確かなダメージを受けて、ケルベロスは痛みにのたうち回る。
「悪いけど」
ケルベロスの口の中に、今度は右手を突き入れた。
「ちょ!? リアン、それは……」
「無茶しようとしてない!?」
「来たれイフリート、紅の火炎竜!」
「「あああああっ、やらかしたぁ!?」
敵の中で魔法を唱える。
ゼロ距離ならぬマイナス距離だ。
ケルベロスの体内で業火が生成されて……
しかし、どこにも行き場がない。
結果、ボンッ! という音と共に内部で炸裂した。
その衝撃で俺は吹き飛ばされてしまう。
ただ……
「……ァ……」
ケルベロスはひとたまりもなく、口から煙を吐きながら倒れた。
ピクピクと痙攣して、ややあって絶命する。
「ふぅ、なんとかなった」
「ふぅ、じゃなーーーい!!!」
「あんた、とんでもない無茶をするわね!?」
鬼のような形相で二人が詰め寄ってきた。
「敵の体内で直接魔法を炸裂させるとか、無茶がすぎるわよ!? 自爆とほぼほぼ変わらない行為よ! あんなことをしたら……ああほらっ、腕がめちゃくちゃに……」
「そもそも敵の口に飛び込むとか、それも無茶だ! タイミングを間違えたら、そのままぱくりと食べられて終わりなんだぞ!?」
「えっと……でも、似たようなことをしたことがあるから、うまくいくかなって」
「「あるの!?」」
ティア姉とフィアの特訓で、ワニ型の魔物の口にそっと手を入れて、度胸を養い恐怖を克服する、というものがあった。
だからなのか、特に恐怖はなかった。
「学校がなくなることと……あと、ココアとミレイが怪我する方が怖いから」
「「……あ……」」
「だから、無茶でもやる必要があったんだ。もしも時間が巻き戻ったとしても、俺は同じことをすると思うよ」
「……もう、そんなことを言われたらなにも言えないじゃない」
「リアンはずるいぞ。本当にずるい……もう、もうもうもうっ!」
拗ねられてしまう。
ど、どうすれば……?
「いっ」
ズキンと右腕が痛む。
見ると、肉が焼けて酷いことになっていた。
道理で痛むわけだ。
ティア姉とフィアの特訓で痛みに対する耐性訓練を積んだものの、それでも我慢するのが辛い。
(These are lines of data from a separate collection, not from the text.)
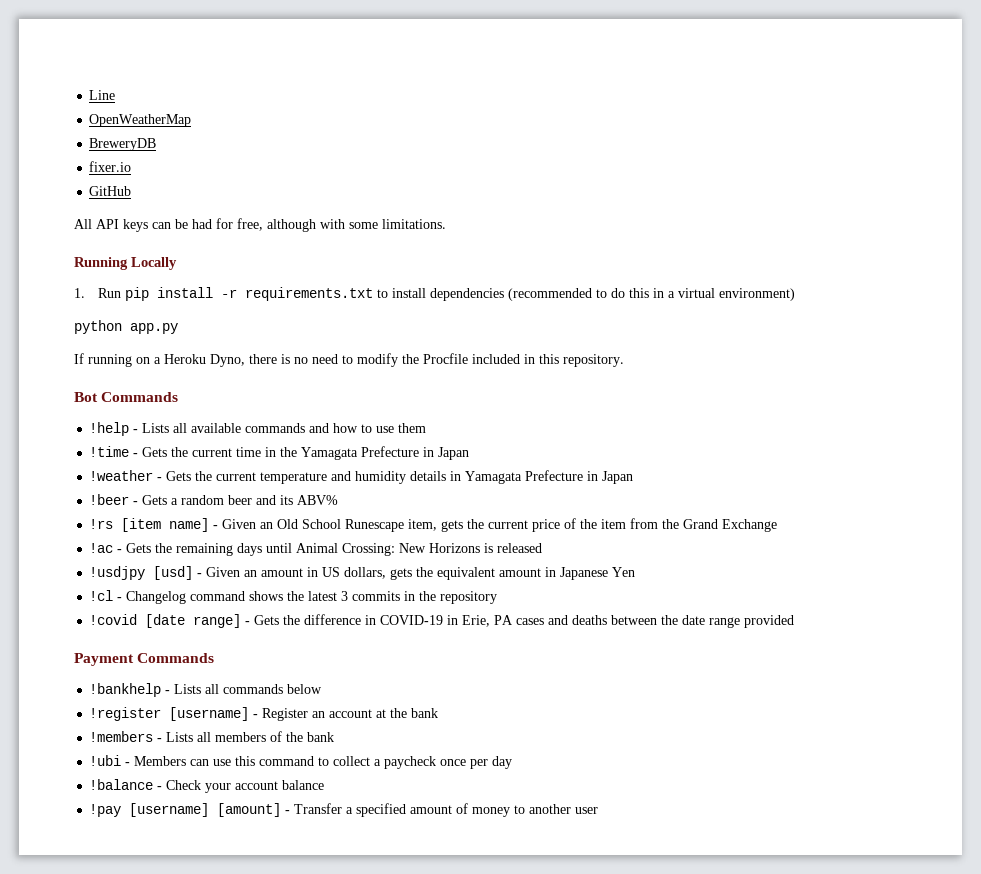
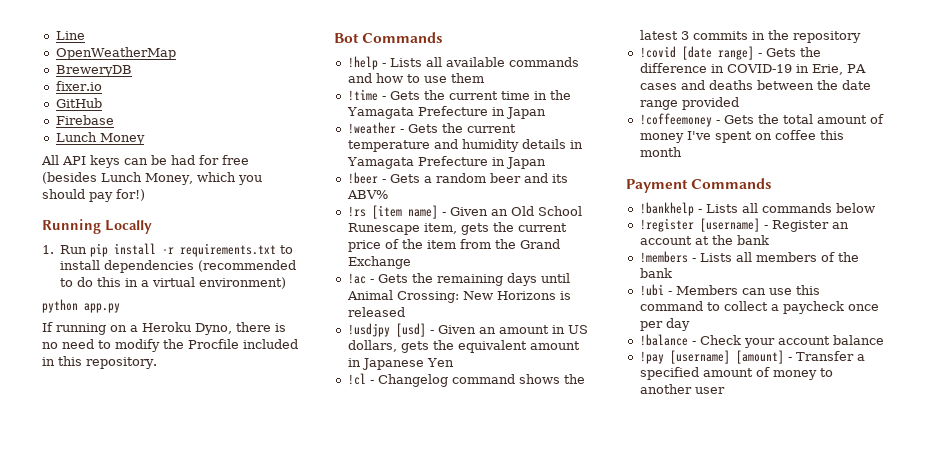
(132, 191) none -> [55,115,114,125] [55,132,145,145] // Firebase // Lunch Money
[237,218,446,232] free, although with some limitations. -> [222,155,249,165] [42,172,262,185] [42,189,145,202] free (besides Lunch Money, which you should pay for!)
(795, 621) none -> [639,113,884,127] [639,130,844,143] [639,147,682,157] // !coffeemoney - Gets the total amount of money I've spent on coffee this month

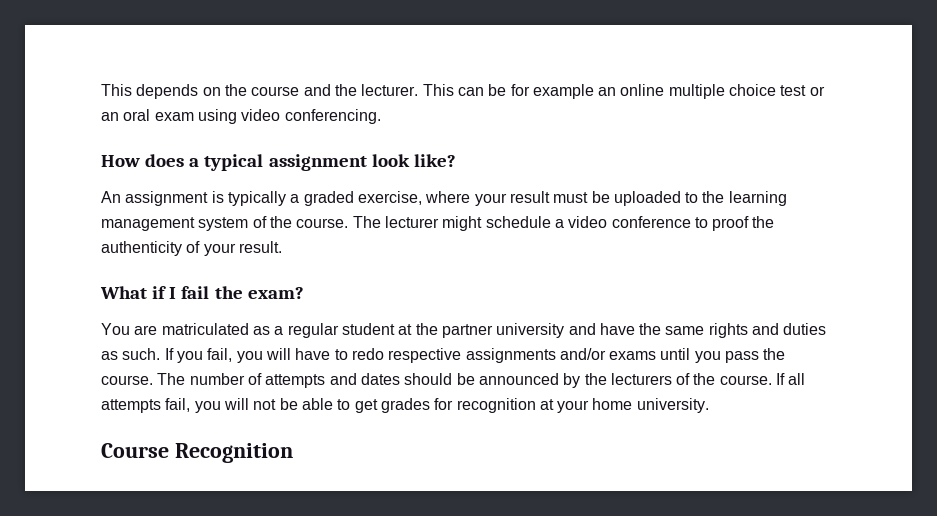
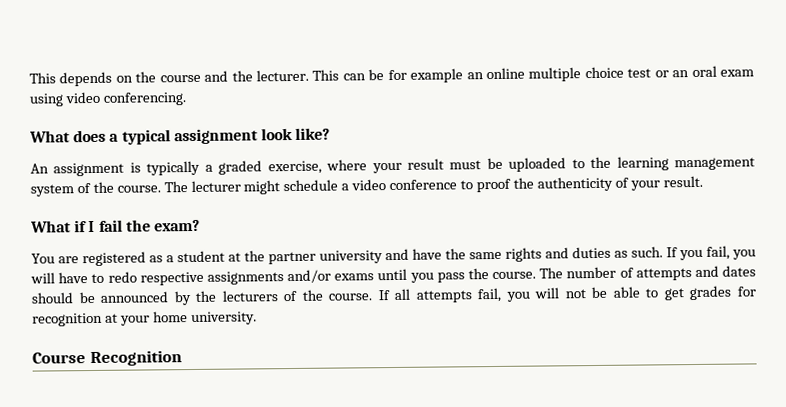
[101,155,140,167] How -> [29,130,70,143] What
[161,323,249,335] matriculated -> [82,251,146,267] registered
[287,323,339,338] regular -> (174, 259) none

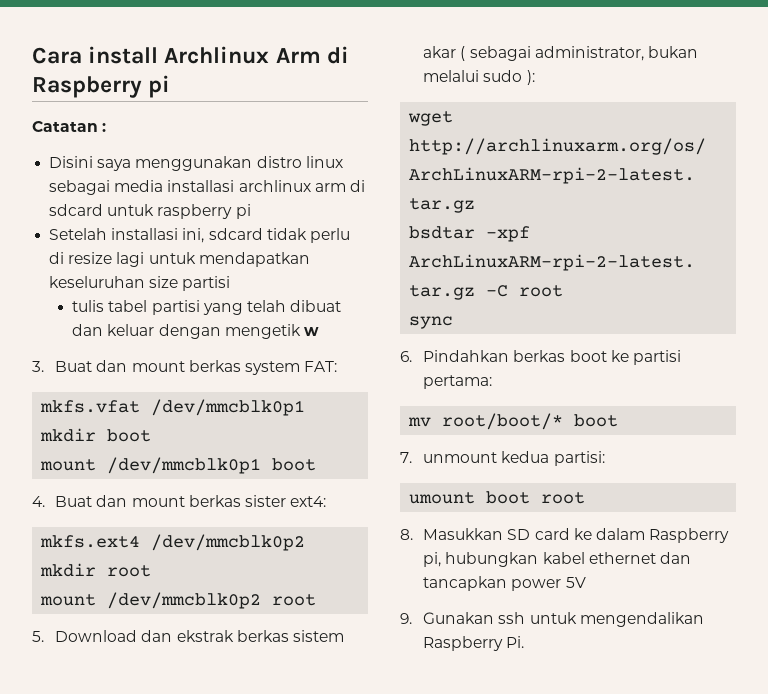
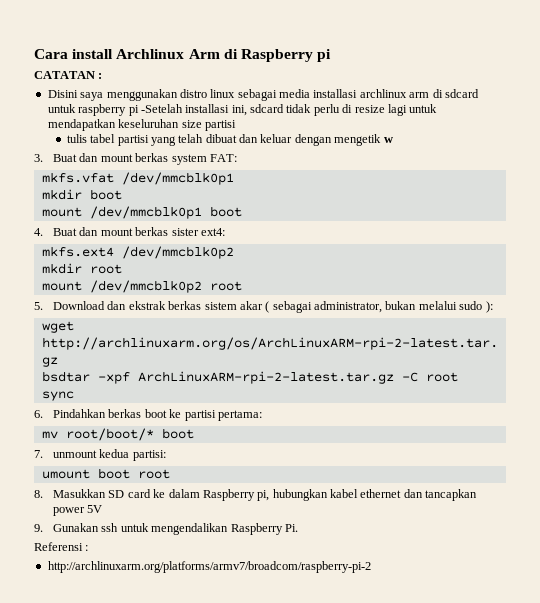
[32,121,98,132] Catatan -> [34,71,95,79] CATATAN
[49,228,108,240] // Setelah -> [140,104,183,113] -Setelah
(525, 642) none -> [34,542,89,551] [47,561,371,573] // Referensi : // http://archlinuxarm.org/platforms/armv7/broadcom/raspberry-pi-2

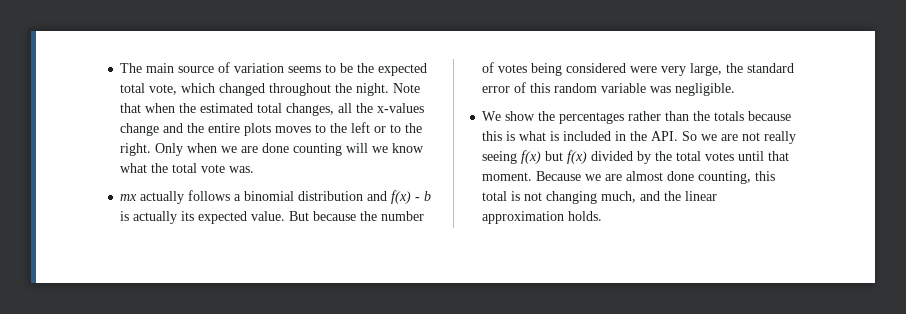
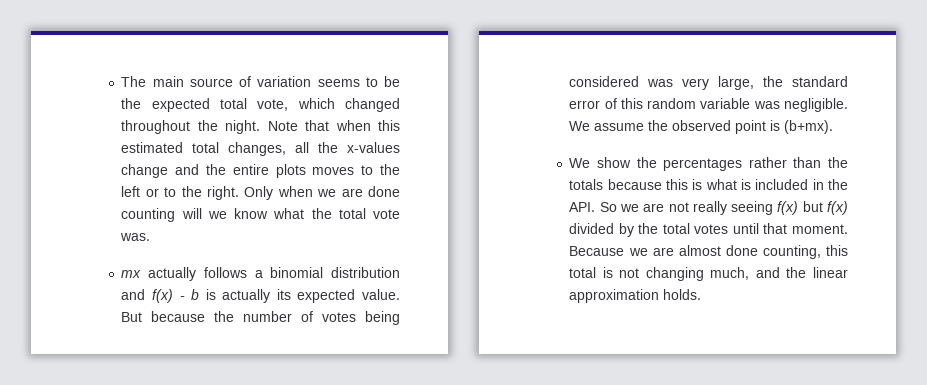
[179,103,197,113] the -> [378,120,401,131] this
[630,66,658,73] were -> [647,79,674,87] was
(736, 89) none -> [569,120,834,134] We assume the observed point is (b+mx).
「あっ、す、すぐに治療するからな! がんばれ、リアン!」
「私、ポーションを持っているわ!」
二人があたふたとしつつも治療をしてくれて、どこか温かい気持ちになる。
こうして二人を守ることができた。
学校も守ることができた。
最善の結果を掴むことができたんじゃないだろうか?
「ココア、ミレイ」
「「?」」
不思議そうにする二人に、無事な左手を掲げてみせた。
俺の意図を理解した二人は、小さく笑い、
「「いぇーい!」」
勝利のハイタッチを交わすのだった。